A laser, eletromagnéticas, autónomas…empresas militares já preparam as armas do futuro

A instabilidade é o novo normal em todo o mundo: há uma nova ordem global, em que a China procura rivalizar com os Estados Unidos a nível militar, a guerra entre a Rússia e a Ucrânia , os conflitos de Israel com o Irão e o Hamas.

A dura realidade é que o mundo deixou de ser um lugar pacífico – e esta realidade, no contexto internacional, está a conduzir a um aumento nas despesas em Defesa. Em 2023, de acordo com o Instituto Internacional de Investigação para a Paz de Estocolmo (Sipri), foram gastos 2,44 biliões de dólares, um valor histórico.

Mas em que será gasta esta ‘avalanche’ de milhões que a indústria militar vai receber? “No caso da Europa, em tudo, porque enfrenta esta tarefa com 50 anos de atraso”, explicou Bernardo Navazo, analista de defesa, citado pelo jornal espanhol ‘Expansión’.

O investimento em Defesa coincide com a evolução, a uma velocidade nunca antes vista, da tecnologia, o que nos faz pensar se as armas típicas dos filmes de ficção científica serão vistas em ação nos campos de batalha. “É verdade que alguns exemplos, como as armas laser e os ataques de impulsos eletromagnéticos, que inutilizam dispositivos eletrónicos num raio de vários quilómetros, ou os mísseis hipersónicos, começam a ser recursos operacionais”, indicou Navazo.

Guerra das galáxias

O espaço tem vindo a ser reconquistado pelos seres humanos aos poucos, como demonstram as viagens comerciais da SpaceX, Blue Origin e Virgin. No entanto, as armas fora da órbita da Terra enfrentam forte oposição dos EUA e das potências ocidentais – especialmente porque o país pioneiro neste campo é a Rússia, que este ano revelou a sua intenção de desenvolver uma arma atómica anti-satélite, apesar de ser uma das 114 nações que assinou o Tratado do Espaço Exterior, que proíbe “armas nucleares ou qualquer outro tipo de armas de destruição em massa” em órbita.

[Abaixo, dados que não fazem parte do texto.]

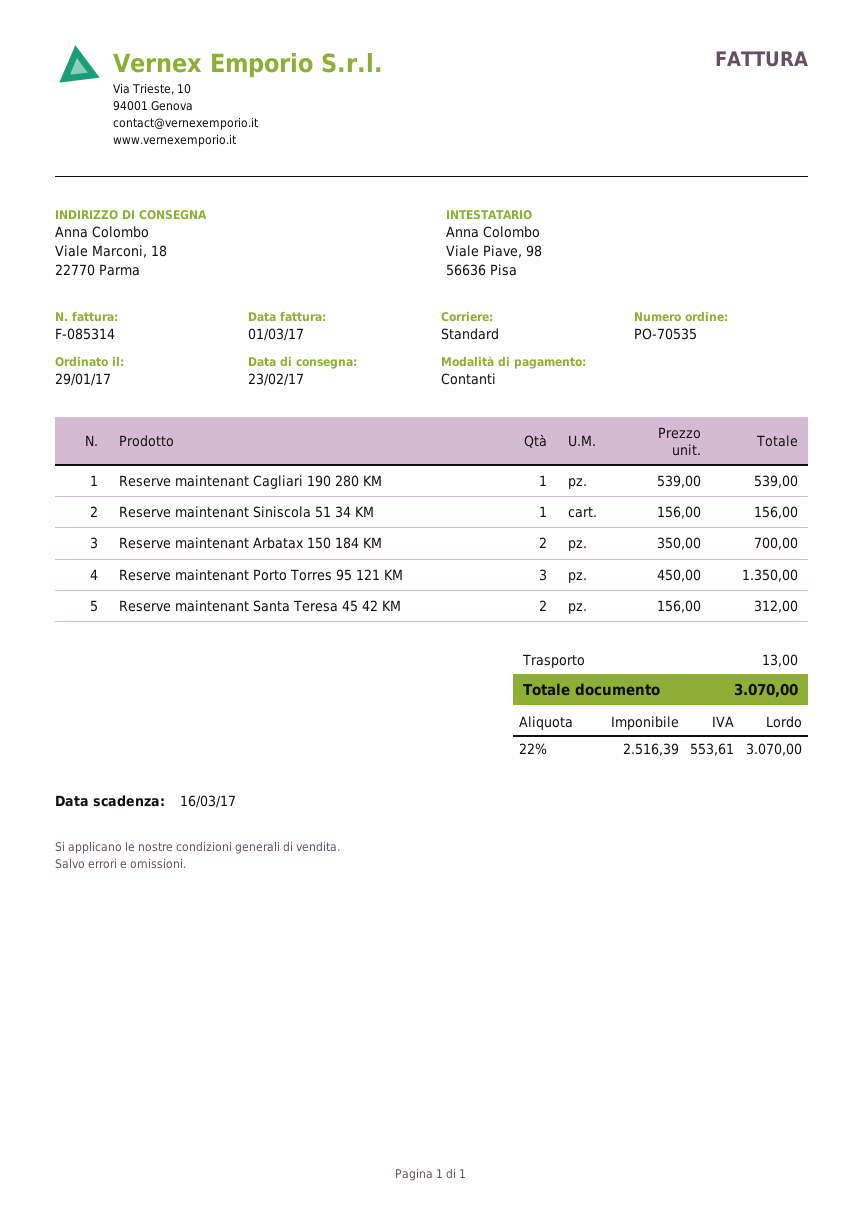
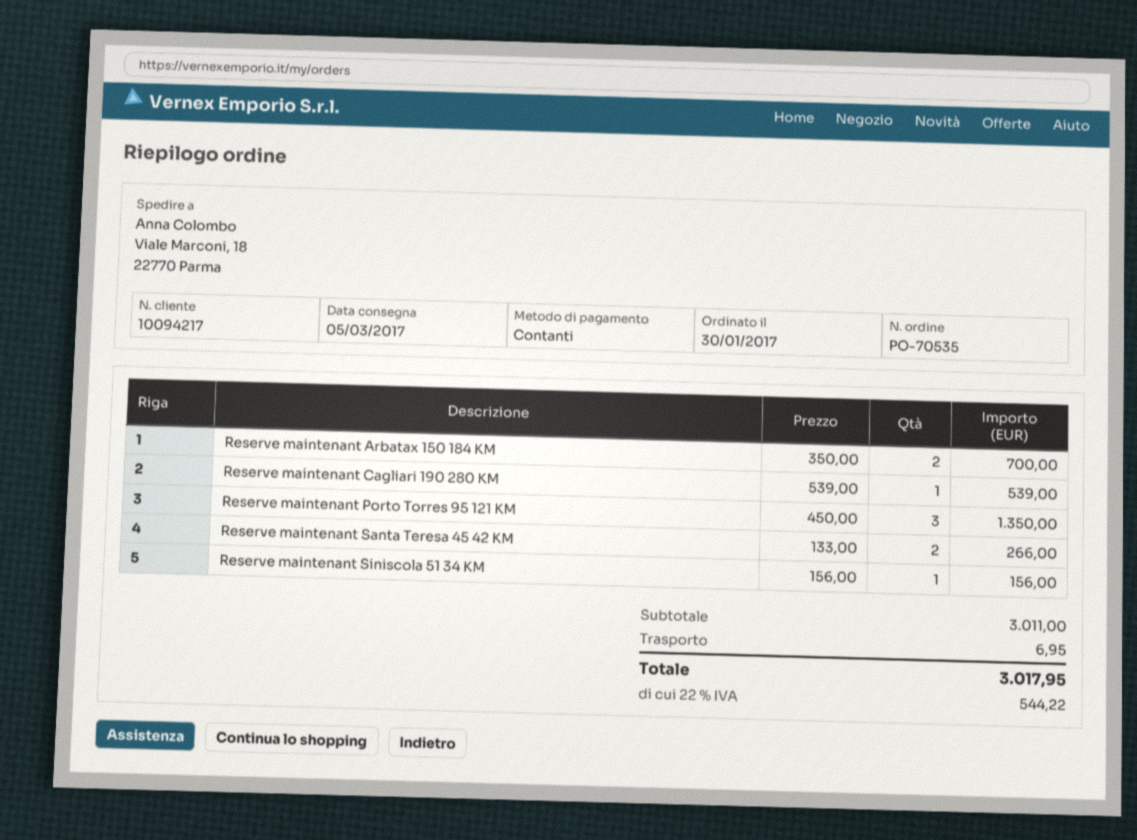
order date: 2017-01-29 -> 2017-01-30
delivery date: 2017-02-23 -> 2017-03-05
Reserve maintenant Santa Teresa 45 42 KM: 2 x 156.00 = 312.00 -> 2 x 133.00 = 266.00
shipping: 13.00 -> 6.95
tax: 22% = 553.61 -> 22% = 544.22
total: 3070.00 -> 3017.95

Uma explosão nuclear no espaço teria efeitos semelhantes aos de uma tempestade geomagnética natural após uma forte explosão solar: destruiria os circuitos eletrónicos dos satélites e uma vasta gama de infraestruturas de computação e comunicações terrestres. Não haveria perdas humanas, mas ocorreriam vários apagões.

Drones e veículos não tripulados

Os drones têm sido um dos principais protagonistas da guerra na Ucrânia, uma vez que o seu custo de fabrico é mínimo face à capacidade destrutiva. Um dos principais responsáveis ​​pelos ‘acidentes’ sofridos pelos veículos blindados russos na frente é a empresa Baykar, cujos veículos não tripulados posicionaram a Turquia como um dos líderes do setor: a empresa militar já está a trabalhar no TB3, um drone pesado que pode realizar missões de reconhecimento e apoiar operações de combate com armas inteligentes acopladas às asas.

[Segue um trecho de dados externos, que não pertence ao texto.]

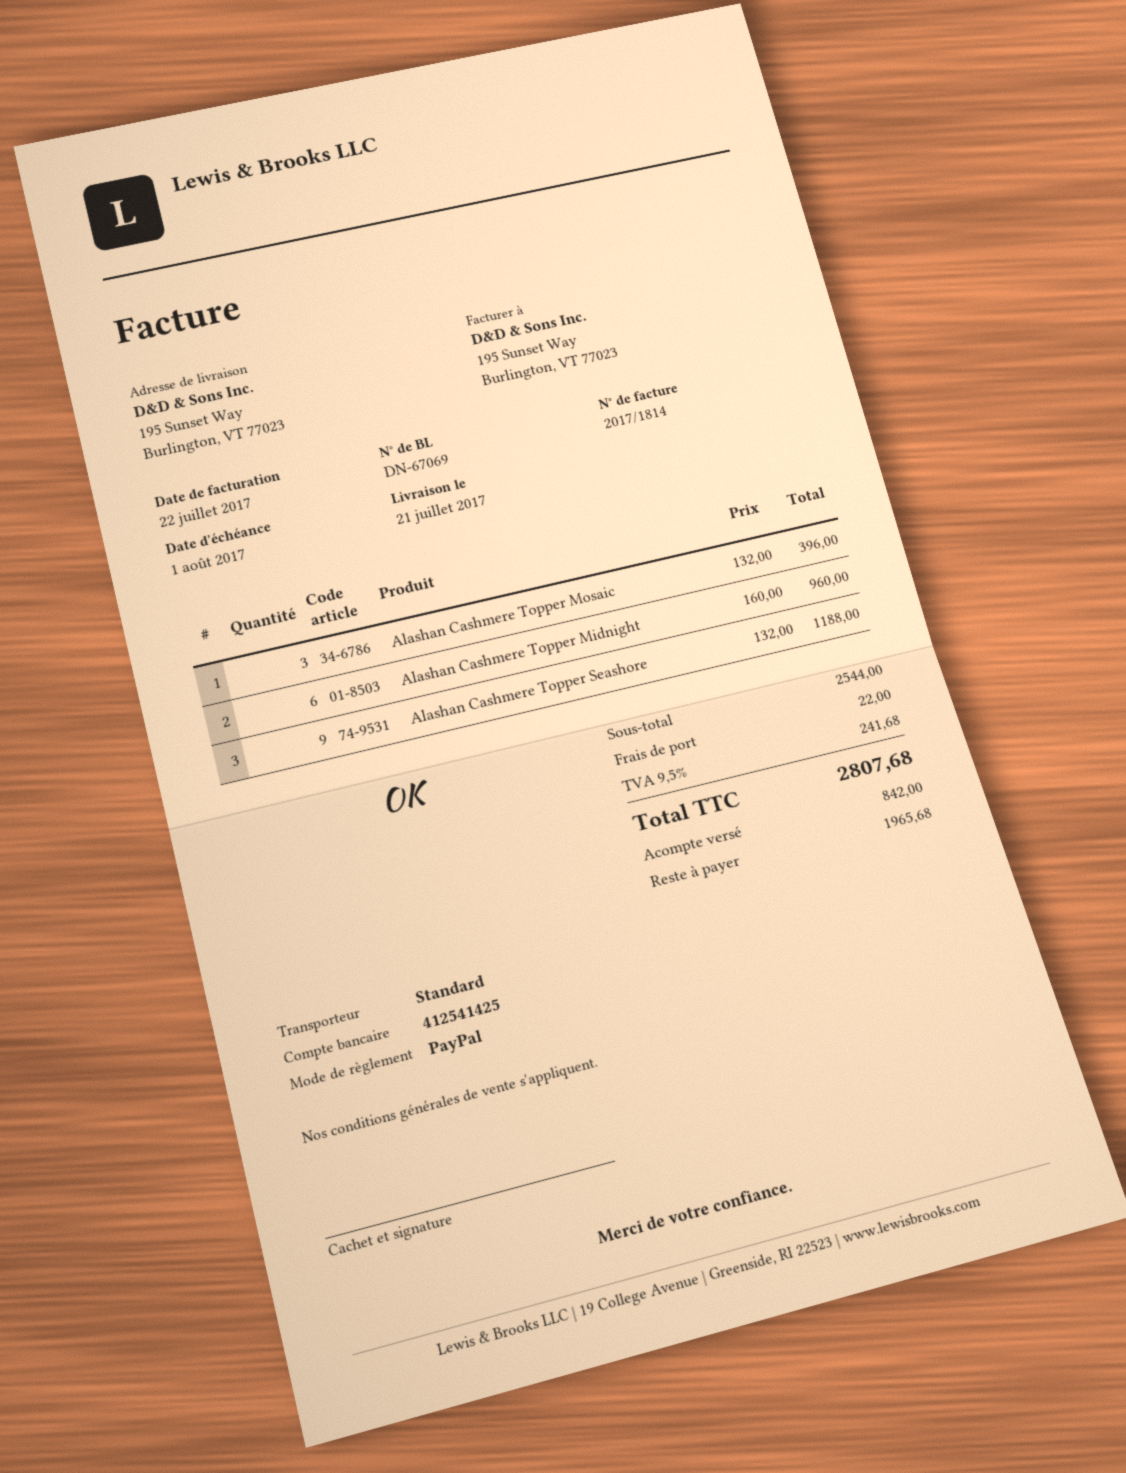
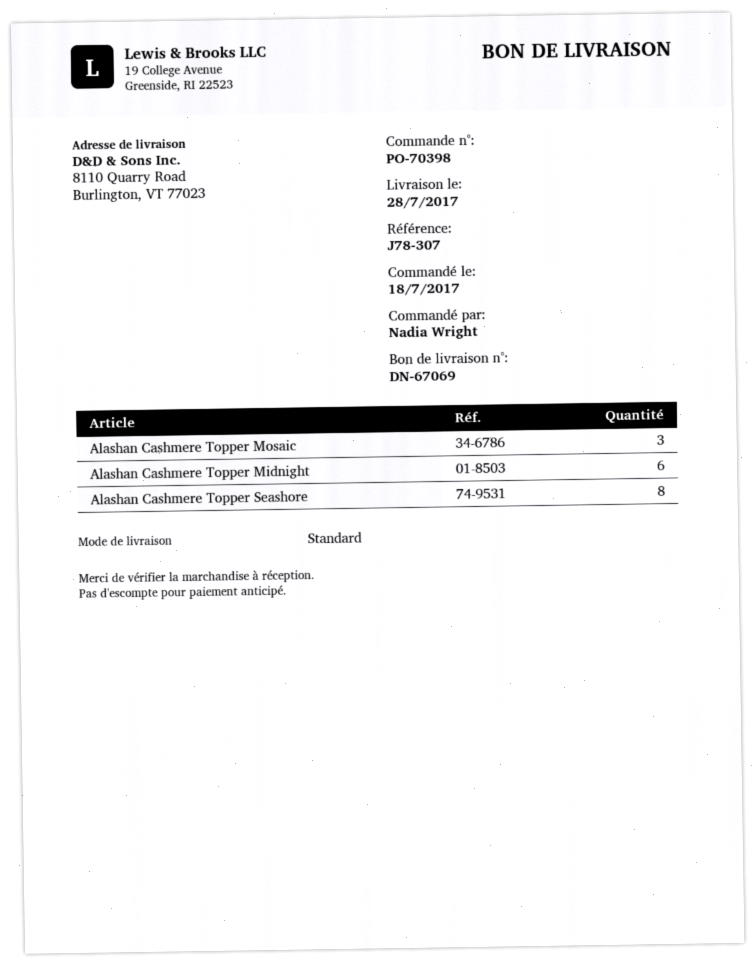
delivery date: 2017-07-21 -> 2017-07-28
ship to: 195 Sunset Way, Burlington, VT 77023 -> 8110 Quarry Road, Burlington, VT 77023
Alashan Cashmere Topper Seashore: 9 -> 8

Não precisam de ser drones gigantes: em Gaza, pequenos dispositivos podem realizar tarefas muito mais sofisticadas. Não é à toa que Israel é uma das maiores potências neste setor. A Xtend é uma start-up israelita cujo drone Xtender é especializado em operações dentro de edifícios e túneis, uma vez que tem um software que lhe permite reconhecer objetos e evitar colisões. Além disso, pode transportar uma carga explosiva suficiente parar derrubar uma porta, recuar antes que ela expluda e continuar.

Outro modelo, o Wolverine, é capaz de carregar um radar que deteta pessoa, mesmo que haja paredes no caminho. O principal problema com o qual essas máquinas têm de lidar é o sistema GPS, que pode falhar em ambientes fechados ou se o inimigo as impedir de receber o sinal.

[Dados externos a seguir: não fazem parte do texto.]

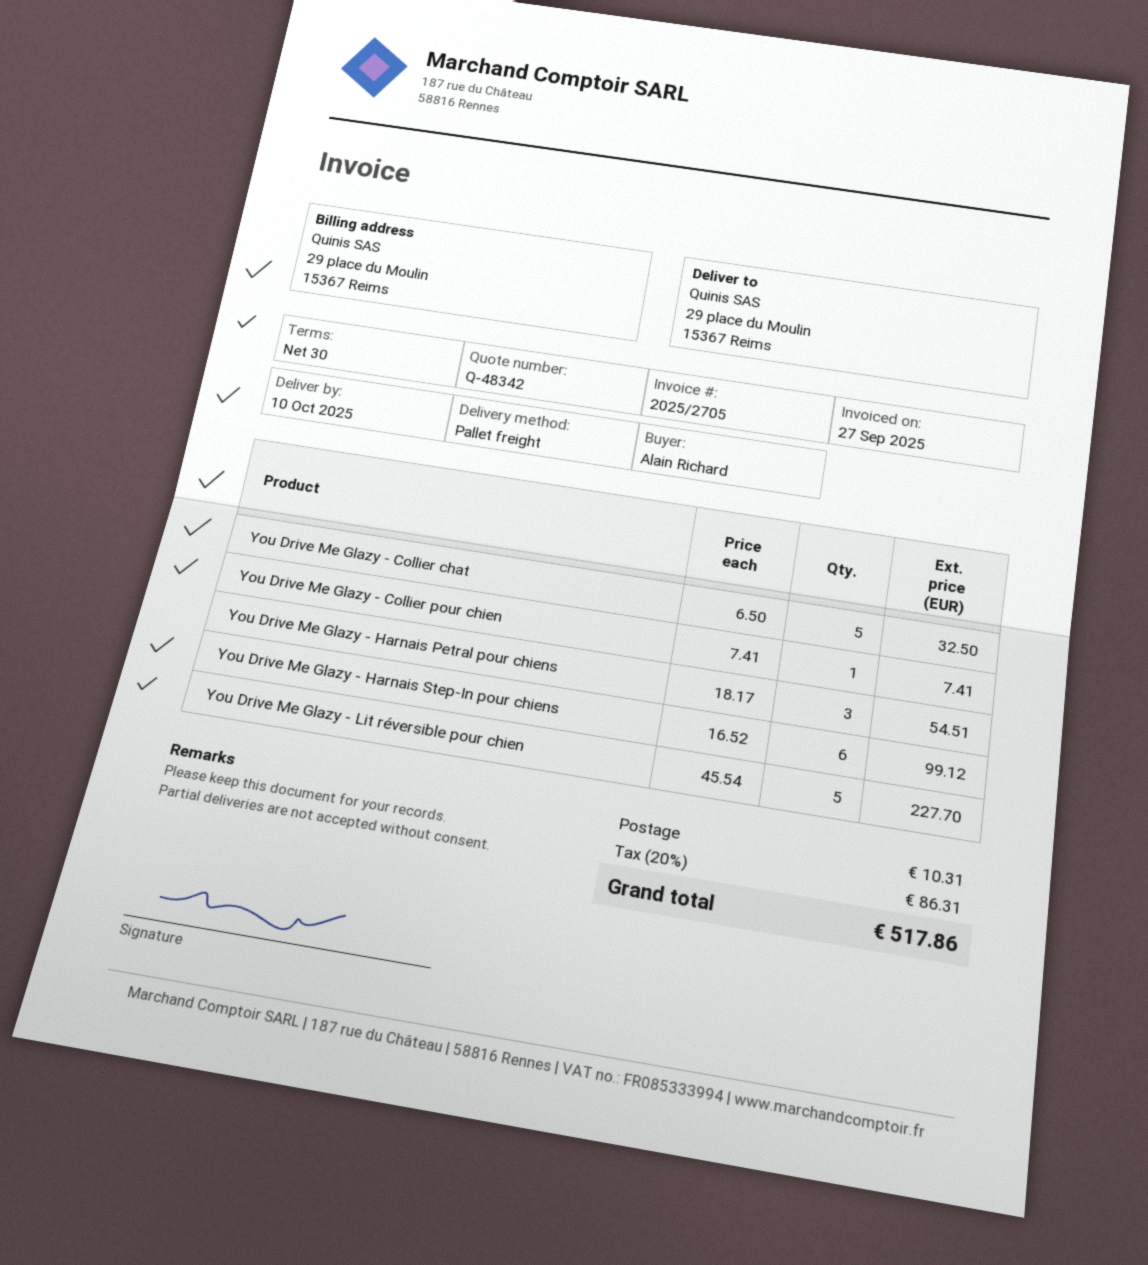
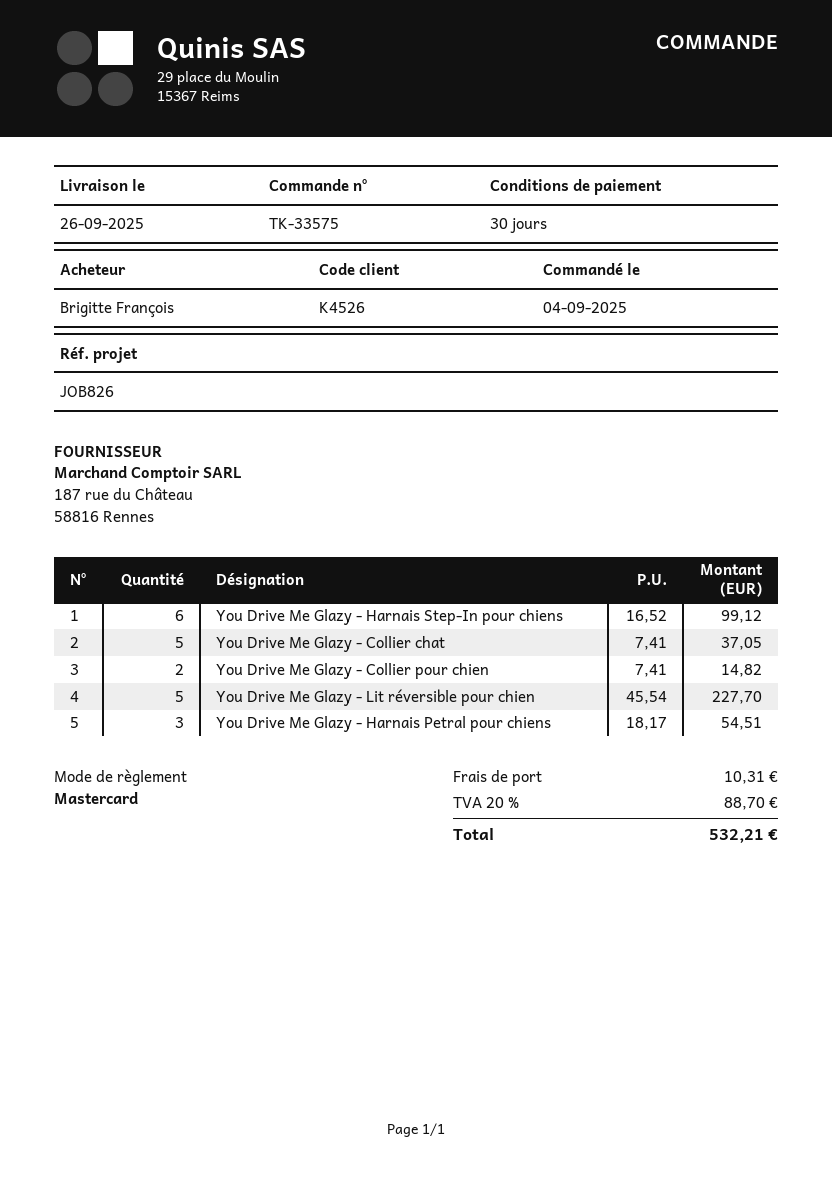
delivery date: 2025-10-10 -> 2025-09-26
ordered by: Alain Richard -> Brigitte François
You Drive Me Glazy - Collier chat: 5 x 6.50 = 32.50 -> 5 x 7.41 = 37.05
You Drive Me Glazy - Collier pour chien: 1 x 7.41 = 7.41 -> 2 x 7.41 = 14.82
tax: 20% = 86.31 -> 20% = 88.70
total: 517.86 -> 532.21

Outra empresa de destaque no setor é a norueguesa Prox Dynamics AS, fabricante do Black Hornet Nano. Este minúsculo drone (10×2,5cm) pesa apenas 16 gramas e pode voar quase silenciosamente por 25 minutos, enviando vídeos e imagens estáticas em alta definição ao seu operador.

Se trocarmos o ar pelo mar, a próxima revolução promete ser a dos submarinos sem tripulação: essa é a aposta de Palmer Luckey, fundador da empresa Oculus VR e da Anduril, à qual foi adjudicado um contrato de 140 milhões com o Governo australiano para construir três submarinos autónomos.

O projeto, batizado de ‘Ghost Shark’, conta com dois grandes atrativos. Um deles, a IA que utiliza, capaz de realizar ataques precisos e missões de exploração sem ser detetado. A outra são os custos reduzidos, pois é muito mais barato fabricar veículos subaquáticos sem medidas de proteção para a tripulação. Um único submarino nuclear custa cerca de 2 mil milhões de dólares.

Armas laser

‘DragonFire’. Este é o nome da arma de um filme de ficção científica do Reino Unido para abater drones e que o ministro da Defesa, Grant Shapps, quer enviar para a Ucrânia como ajuda, apesar de só estar prevista para entrar em funcionamento em 2027.

Este não é o primeiro projeto que pretende substituir as munições tradicionais por lasers, mas os testes realizados em janeiro último, em águas escocesas, sugerem que poderá ser o primeiro com sucesso, já que o ‘DragonFire’ provou ser capaz de abater veículos não tripulados e mísseis, como os que o Irão utilizou no seu ataque a Israel a 13 de abril.

Esta arma permitiria economizar milhões no orçamento dos exércitos, já que usar munições tradicionais para abater um drone implica um gasto de um milhão de dólares. Sem ir mais longe, repelir a ofensiva do seu rival regional custou a Israel 1,1 mil milhões de dólares. Por outro lado, disparar o ‘DragonFire’ durante 10 segundos custa pouco mais de 10 euros.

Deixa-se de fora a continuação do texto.